# Stage 6 — JoGPT Core Content Master Dataset

## What this folder is

Stage 6 is the **production-ready content layer** for the JoGPT shell. It replaces the Stage 4 output as the authoritative teaching dataset for all 42 Pearson T Level Digital Support and Security core spec sections.

This folder exists because Stage 4, while clean, had two categories of problems that made it unsuitable for direct use as a student-facing resource:

1. **Content weight imbalance** — scraped source volume varied widely between topics, causing some sections to appear more important than others based purely on how much material was found, not how much the spec requires.
2. **Spec compliance gaps** — several sections contained out-of-scope content (US legislation, ABAC), missing framing blocks (CIA triad, IAAA), incorrect command-word depth, and no diagram provision despite the spec mandating visual representations.
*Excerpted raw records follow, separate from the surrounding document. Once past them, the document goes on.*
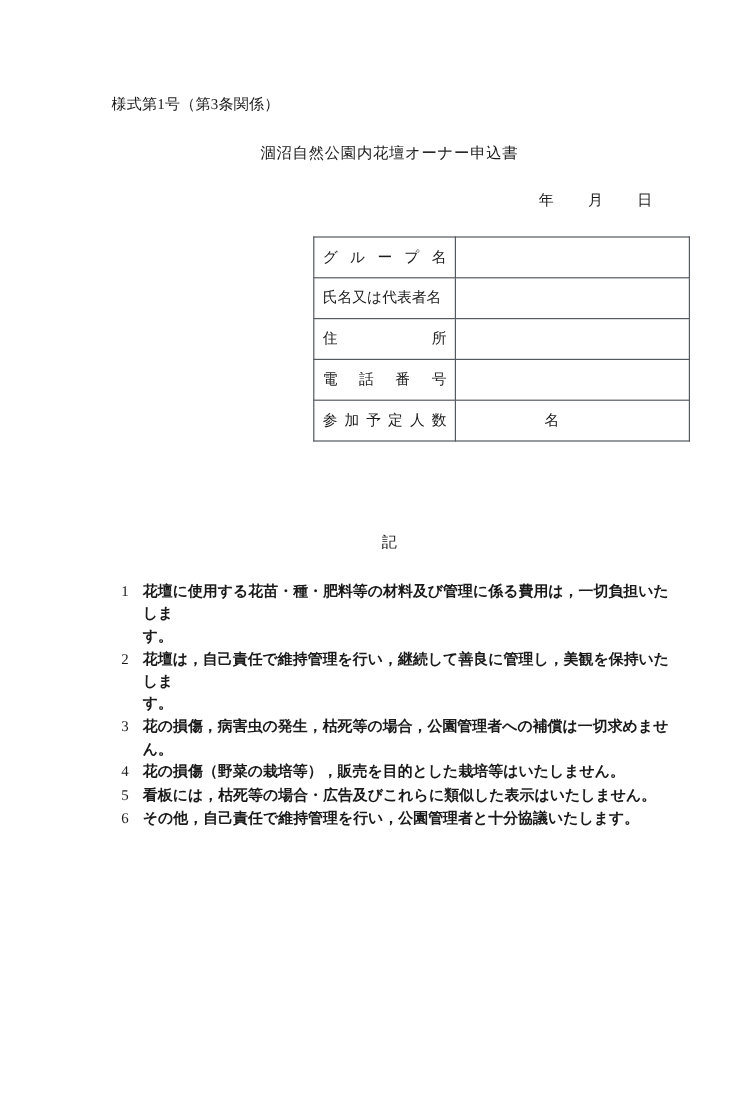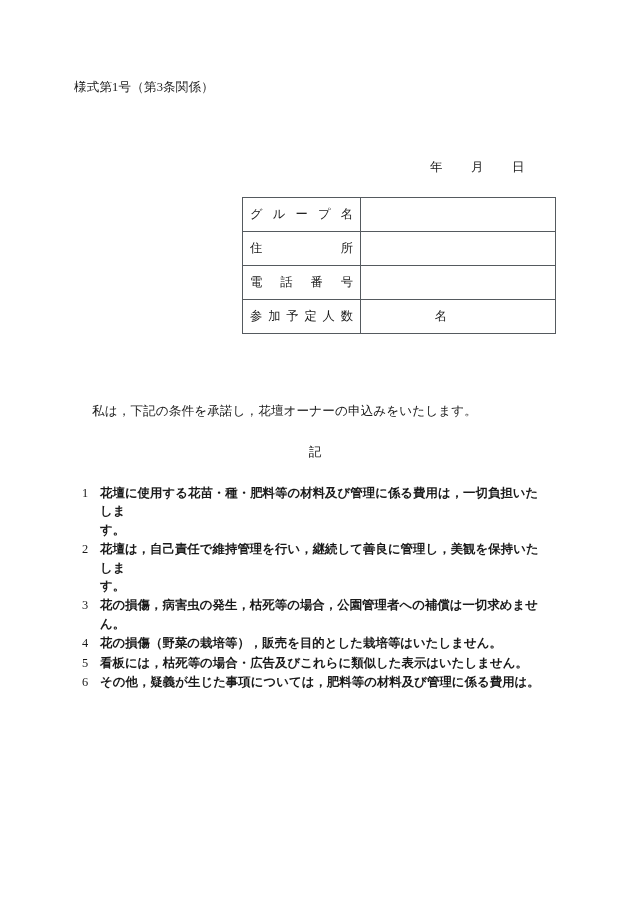--- a/index.html
+++ b/index.html
@@ -21,6 +21,7 @@
     position: absolute;
     inset: 0;
     background: #ffffff;
+    margin-left: 19px;
   }
 
   

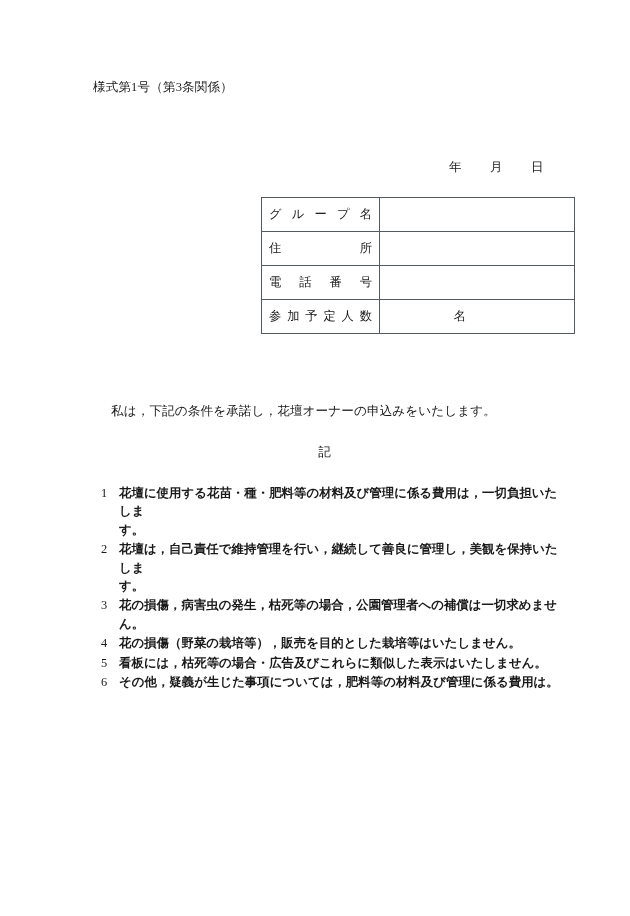--- a/index.html
+++ b/index.html
@@ -162,6 +162,7 @@
 
   <div class="form-number">様式第1号（第3条関係）</div>
 
+  <div class="doc-title">涸沼自然公園内花壇オーナー申込書</div>
 
   <div class="date-line">
     <span class="d-unit">年</span>

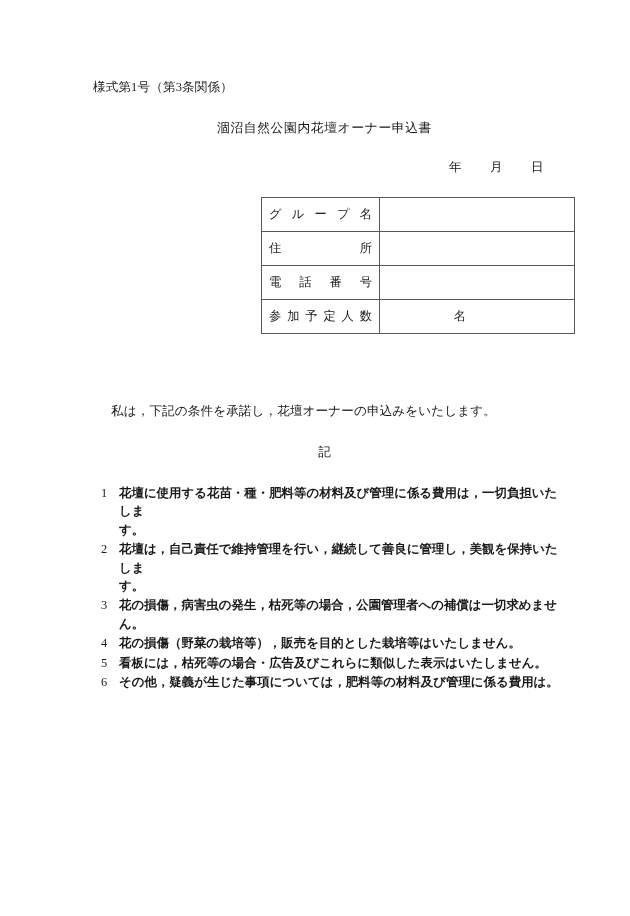--- a/index.html
+++ b/index.html
@@ -186,6 +186,12 @@
       </tr>
       <tr>
         <td class="label-cell">
+          <span class="lbl tight">氏名又は代表者名</span>
+        </td>
+        <td class="value-cell"></td>
+      </tr>
+      <tr>
+        <td class="label-cell">
           <span class="lbl">
             <span>住</span>
             <span>所</span>

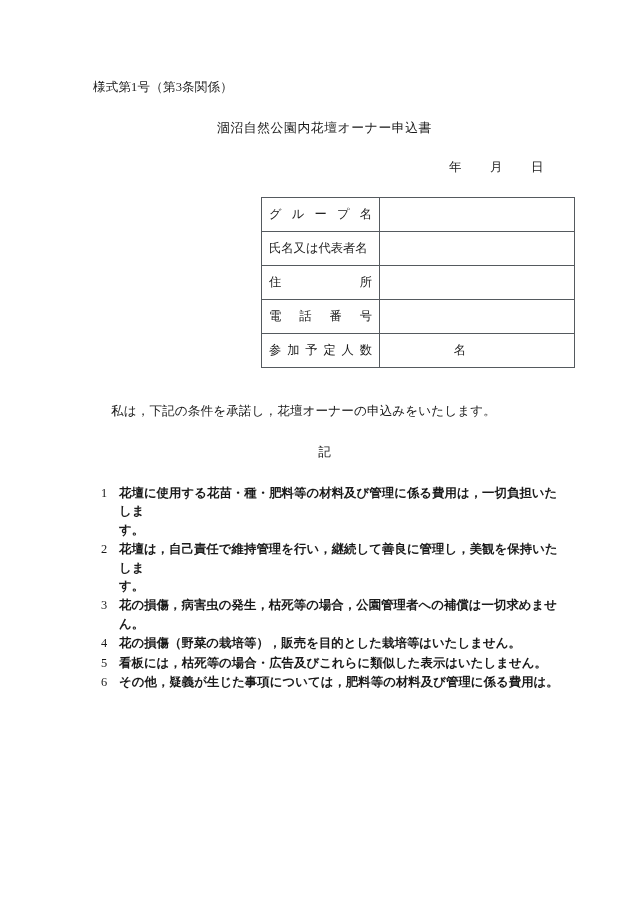--- a/index.html
+++ b/index.html
@@ -228,7 +228,6 @@
     </tbody>
   </table>
 
-  <div class="statement">私は，下記の条件を承諾し，花壇オーナーの申込みをいたします。</div>
 
   <div class="ki-marker">記</div>
 

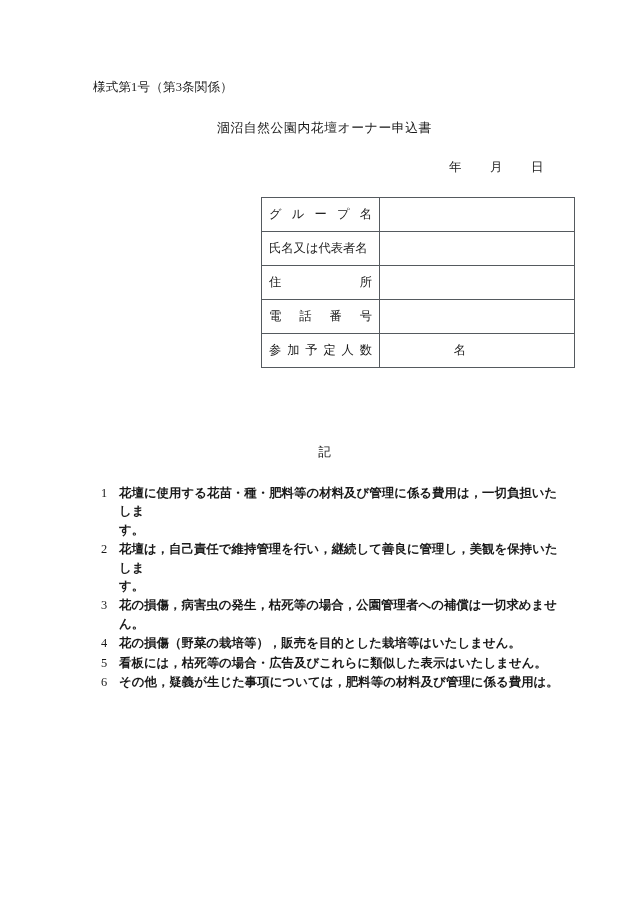--- a/index.html
+++ b/index.html
@@ -273,7 +273,7 @@
     <div class="cond-item">
       <span class="cond-num">6</span>
       <span class="cond-text">
-        <span>その他，疑義が生じた事項については，肥料等の材料及び管理に係る費用は。</span>
+        <span>その他，自己責任で維持管理を行い，公園管理者と十分協議いたします。</span>
       </span>
     </div>
 

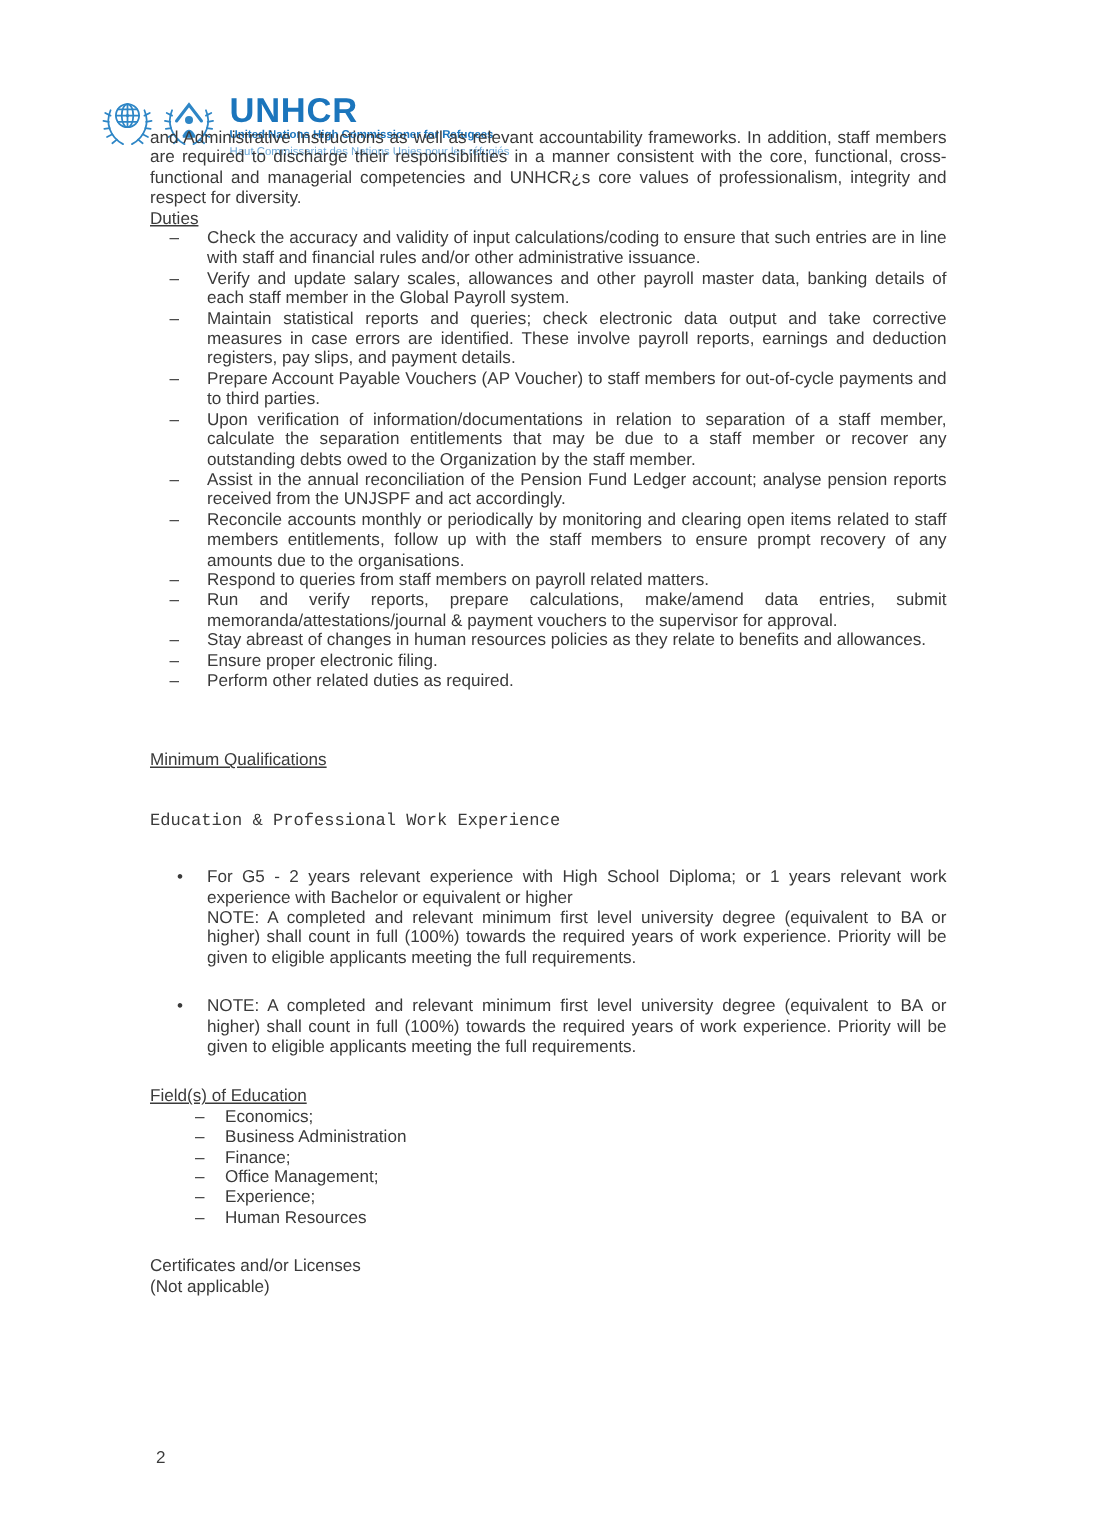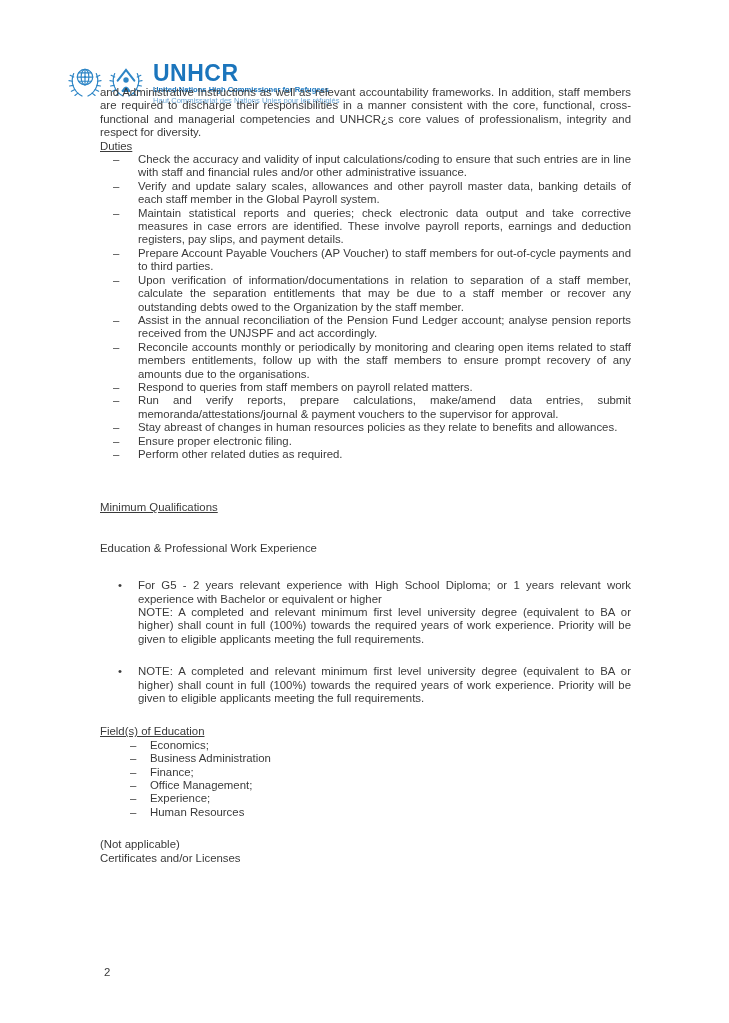--- a/index.html
+++ b/index.html
@@ -67,7 +67,7 @@
 
   .mt-duties  { }
   .mt-minqual { margin-top: 40px; }
-  .mt-edusub  { margin-top: 27px; }
+  .mt-edusub  { margin-top: 27px; font-family: Liberation Mono, monospace; }
   .mt-quallist{ margin-top: 24px; }
   .mt-fields  { margin-top: 20px; }
   .mt-cert    { margin-top: 19px; }

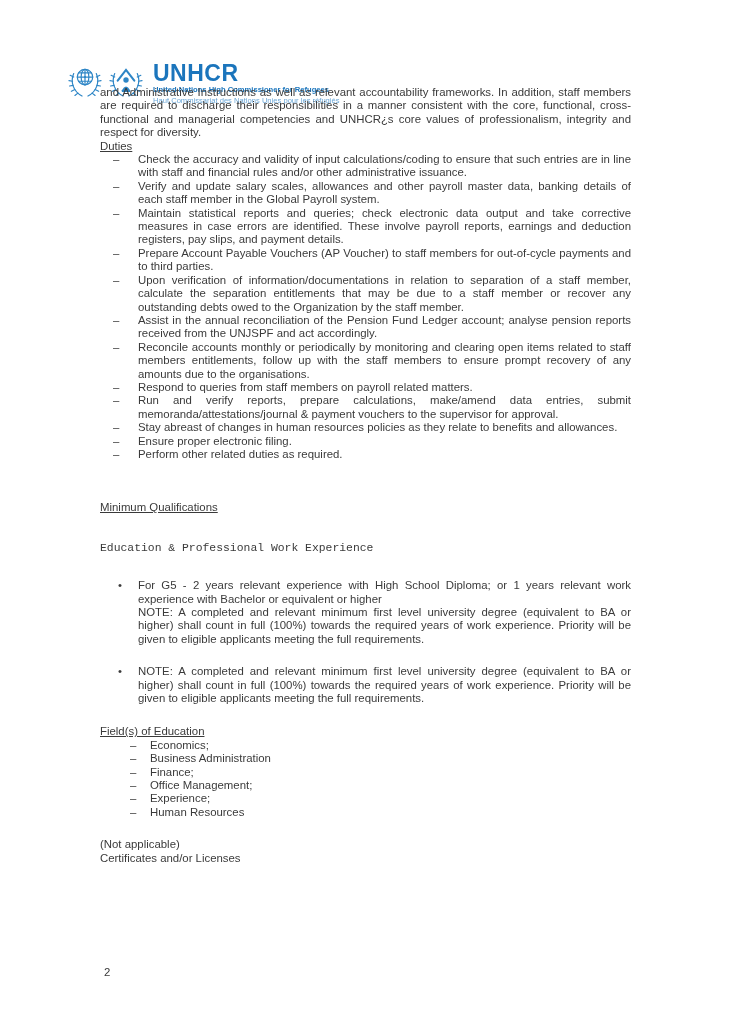--- a/index.html
+++ b/index.html
@@ -224,8 +224,8 @@
     </ul>
 
     <div class="mt-cert">
+      <p class="plain">Certificates and/or Licenses</p>
       <p class="plain">(Not applicable)</p>
-      <p class="plain">Certificates and/or Licenses</p>
     </div>
 
   </div>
Stage 6 corrects all of these and adds the diagram layer.

---

## Files in this folder

### Core_Content_Master_Dataset.md *(primary — use this with the generator)*

The generator-ready master. All 42 spec sections, corrected and standardised. Pipeline metadata stripped. Mermaid diagram blocks removed — the generator (`generate-topic-content.js`) cannot yet parse fenced code blocks, so this is the file to point it at.

**4,675 lines.**

### Core_Content_Master_Dataset_DIAGRAMS.md *(authoring source — do not feed to generator)*

Identical to the above but with all 17 Mermaid diagram blocks restored. This is the long-term authoring source. Once the generator is extended to handle `type: 'mermaid'` blocks, this file replaces the clean version.

**4,975 lines** (300-line difference is the Mermaid code).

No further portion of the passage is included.